Fallacy of the excluded middle. There's other alternatives to a) saying it's outright false and b) saying it's outright true. I'm saying it shouldn't be labeled "misinformation" without extensive evidence to back it up, just as you're saying it shouldn't be labeled "truth" without the same level of evidence.
Instead, it's actually possible that we could discuss the theory as if it might be true, or false, until there's sufficient evidence to rule out one or the other. It's Pelic4n's refusal to do this that I take issue with.
Ok, so misinformation may be too strong a word - really it's just unfounded, so that labeling IS wrong. I still think we need to treat it as false until we have evidence it works. I'm sure you wouldn't treat my farts as curing cancer if I made the claim unless there was proof.
Glad we agree on the essentials.
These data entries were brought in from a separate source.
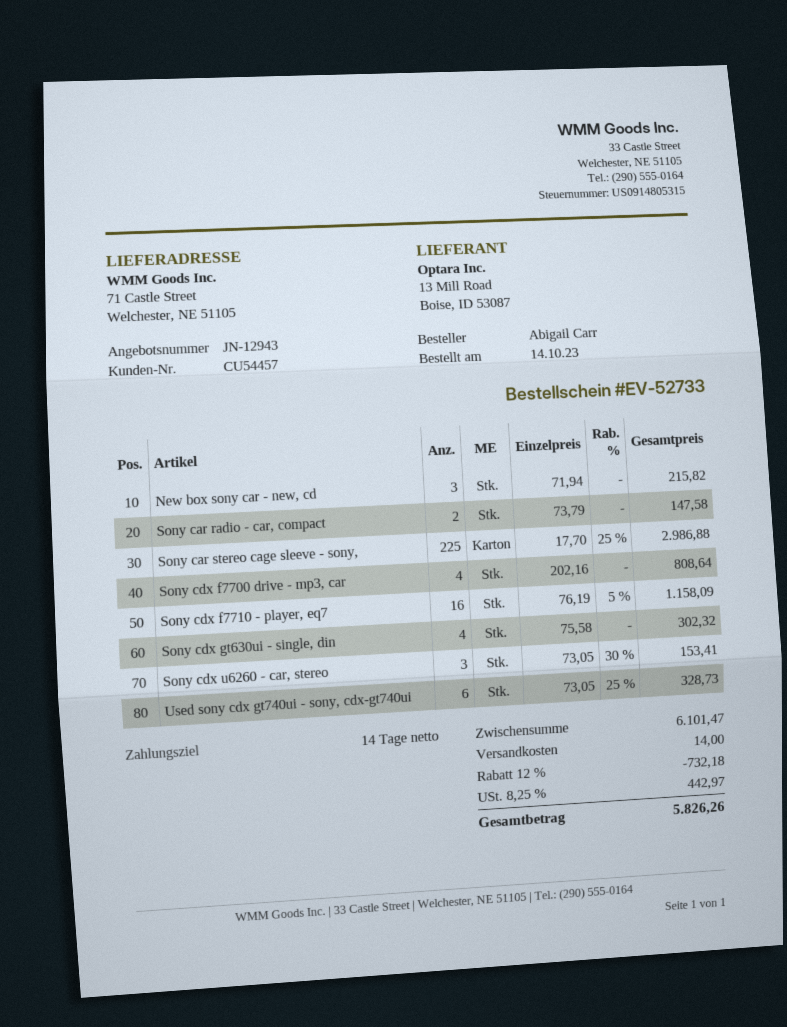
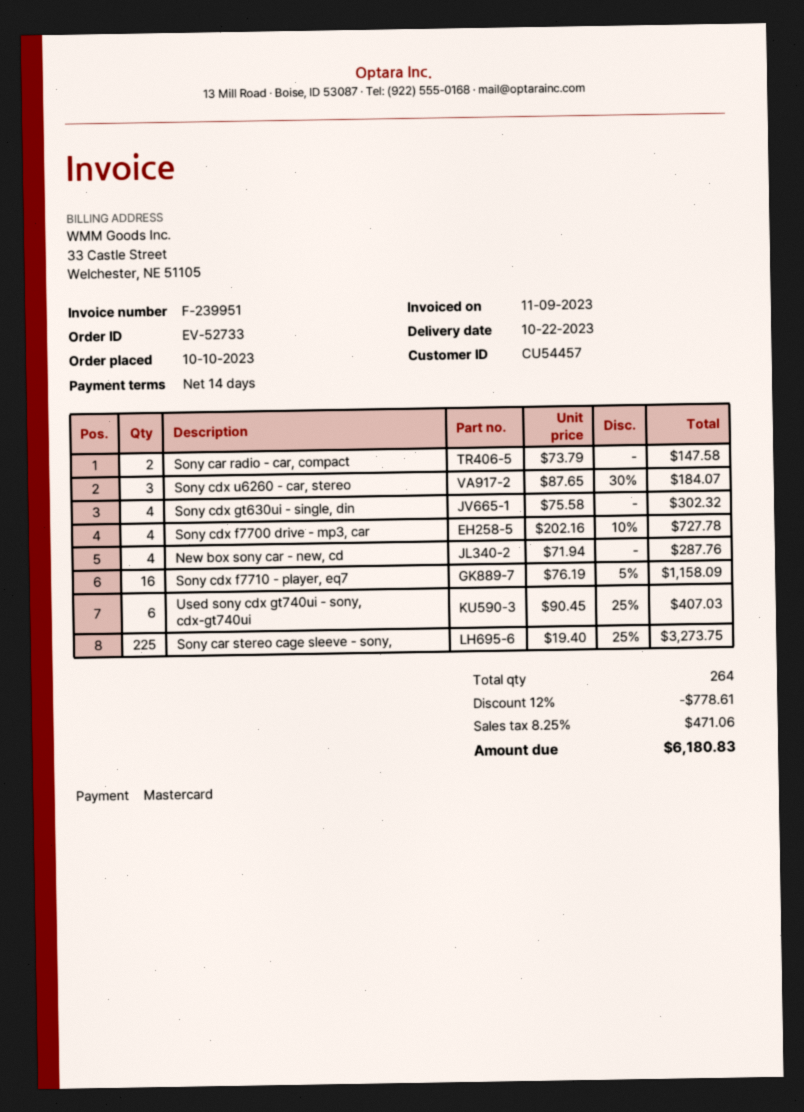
order date: 2023-10-14 -> 2023-10-10
New box sony car - new, cd: 3 x 71.94 = 215.82 -> 4 x 71.94 = 287.76
Sony car stereo cage sleeve - sony,: 225 x 17.70 - 25% = 2986.88 -> 225 x 19.40 - 25% = 3273.75
Sony cdx f7700 drive - mp3, car: 4 x 202.16 = 808.64 -> 4 x 202.16 - 10% = 727.78
Sony cdx u6260 - car, stereo: 3 x 73.05 - 30% = 153.41 -> 3 x 87.65 - 30% = 184.07
Used sony cdx gt740ui - sony, cdx-gt740ui: 6 x 73.05 - 25% = 328.73 -> 6 x 90.45 - 25% = 407.03
discount: 12% = 732.18 -> 12% = 778.61
shipping: 14.00 -> none
tax: 8.25% = 442.97 -> 8.25% = 471.06
total: 5826.26 -> 6180.83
There was anecdotal evidence to back up the claim, however; it's not "unfounded." While that's not enough evidence to make any real claims, it is enough evidence to have a conversation.
A conversation is a prelude to an exploration, and an exploration is a prelude to a hypothesis, which is the beginning of an experiment. An experiment is where we obtain the evidence to begin to say that it might be true, or false.
It's entirely possible to think about something and even discuss it without labeling it as either true or false - to be simply agnostic. We don't need to jump to conclusions. If we aren't jumping to conclusions, then it would be incorrect to say that we treat it as false, just as it would be incorrect to say that we treat it as true.
I recommend looking into the few longitudinal studies for dopaminergic illness involving anti-psychotics -- the new "front line" bipolar treatment -- and long term prognosis. The severity and frequency of episodes increases.
I am Bipolar getting by without meds. I do not have a disorder, I have a difference. So I need to live and eat differently.